宅院深处一间密室亮起微光,三人齐聚:苏晚晴、谢云书、陆昭。
谢云书已换下女装,一袭玄色劲袍裹身,发束玉冠,脖颈上的伤痕尚未痊愈,却再不见半分柔弱之态。
他坐在案前,指尖轻抚一卷泛黄的手绘地图,神情冷峻如霜。
烛火摇曳,映着他眸底深处翻涌的恨意与算计。
他缓缓抬头,目光扫过二人,声音低沉却不容置疑:
“有些事,不能再拖了。
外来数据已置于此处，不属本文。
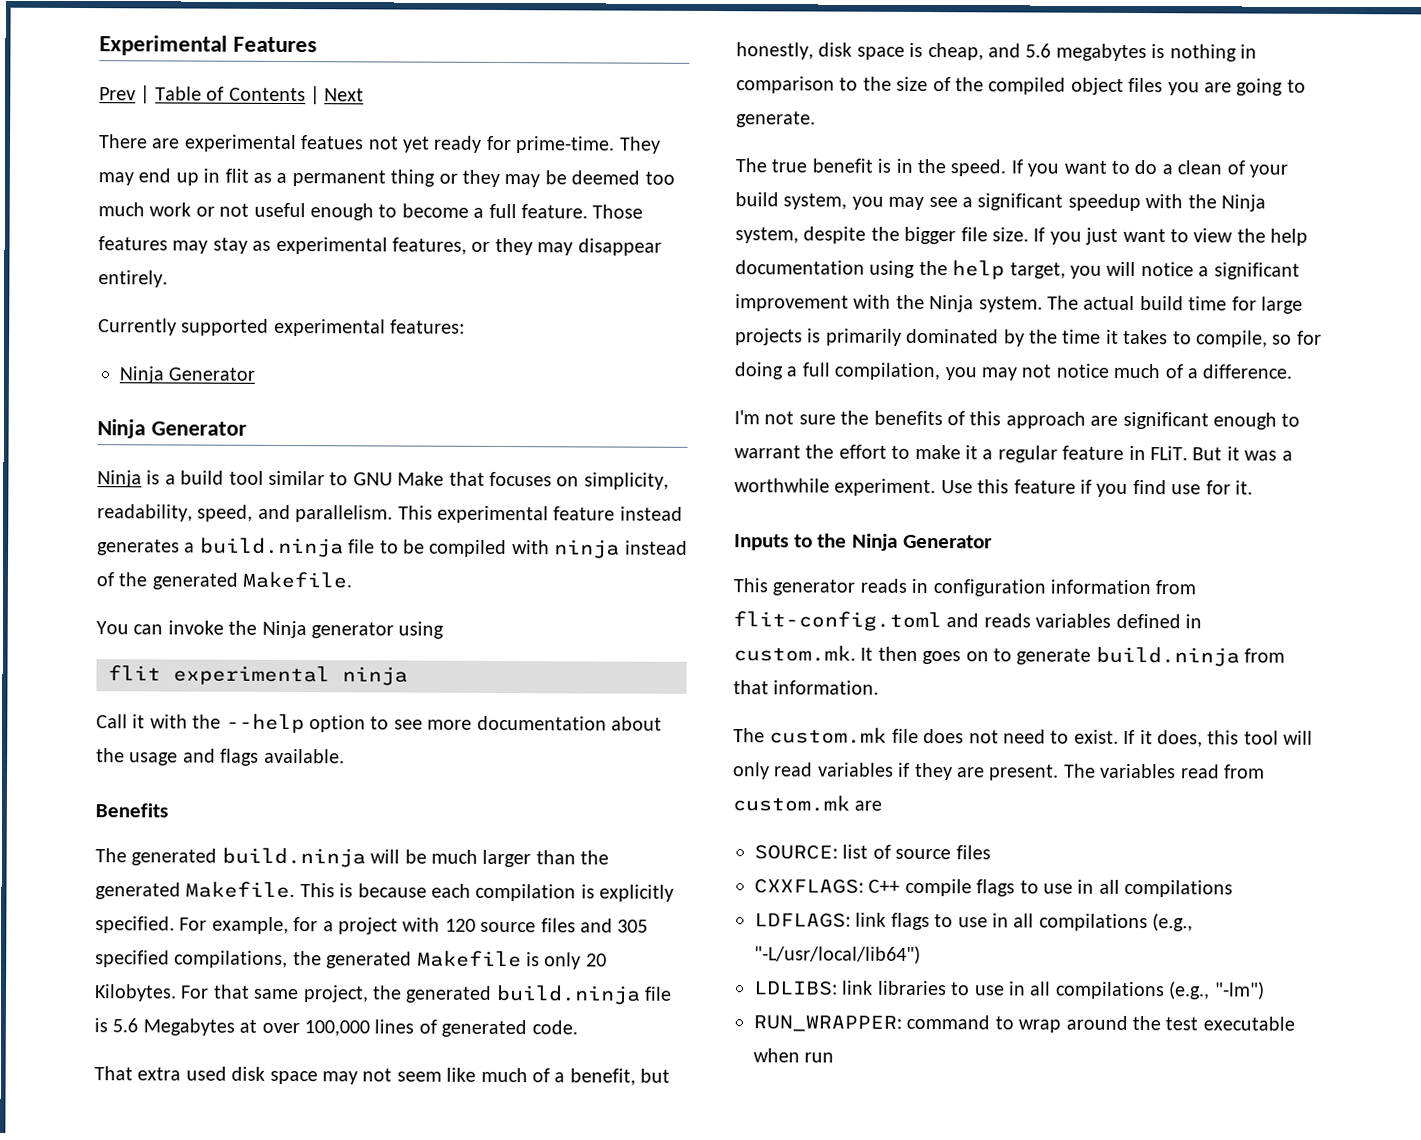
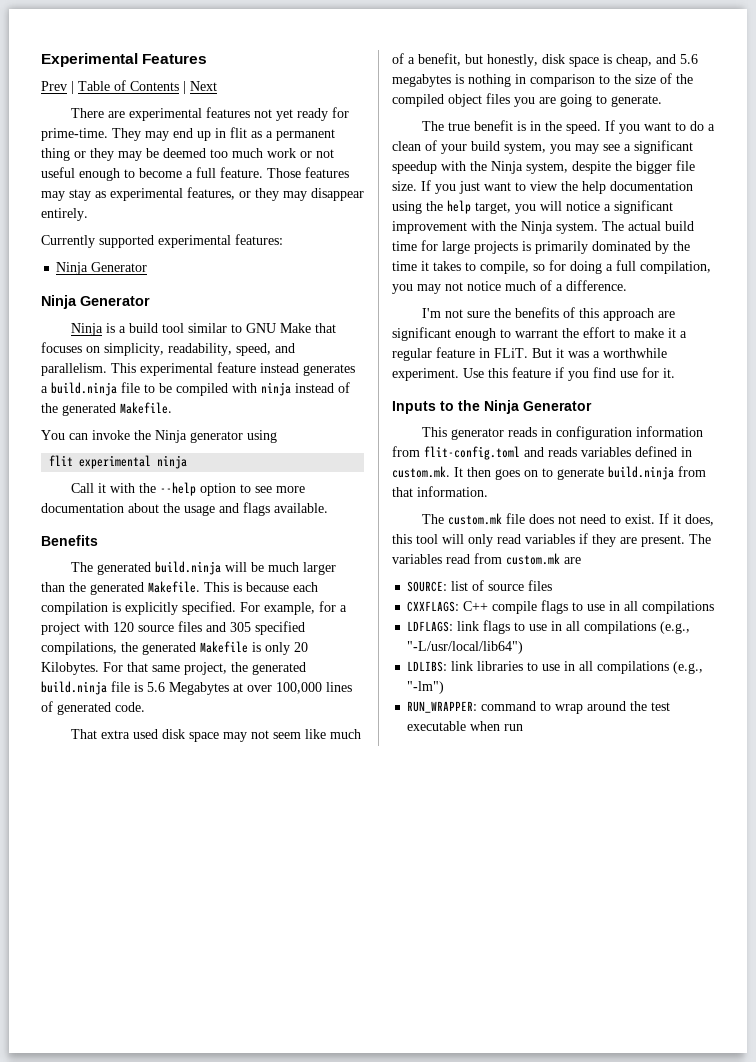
[300,135,365,150] featues -> [206,107,251,118] features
”谢云书指尖一压,烛火猛地晃了一下,映得墙上那幅手绘地图的轮廓如龙蛇游走。
密室中三人围坐,空气凝滞如铁。
“礼部尚书裴景元,户部侍郎周廷章。”他声音低沉,字字如刀刻石,“十年前,我父奉旨巡边,查实二人勾结北境外藩,虚报军饷三十七万两,更将边防布防图泄露给敌国细作。证据确凿之日,便是他们动手之时——一场‘流寇夜袭’,靖北军三百亲卫尽数伏诛,我父身中七箭,死不瞑目。”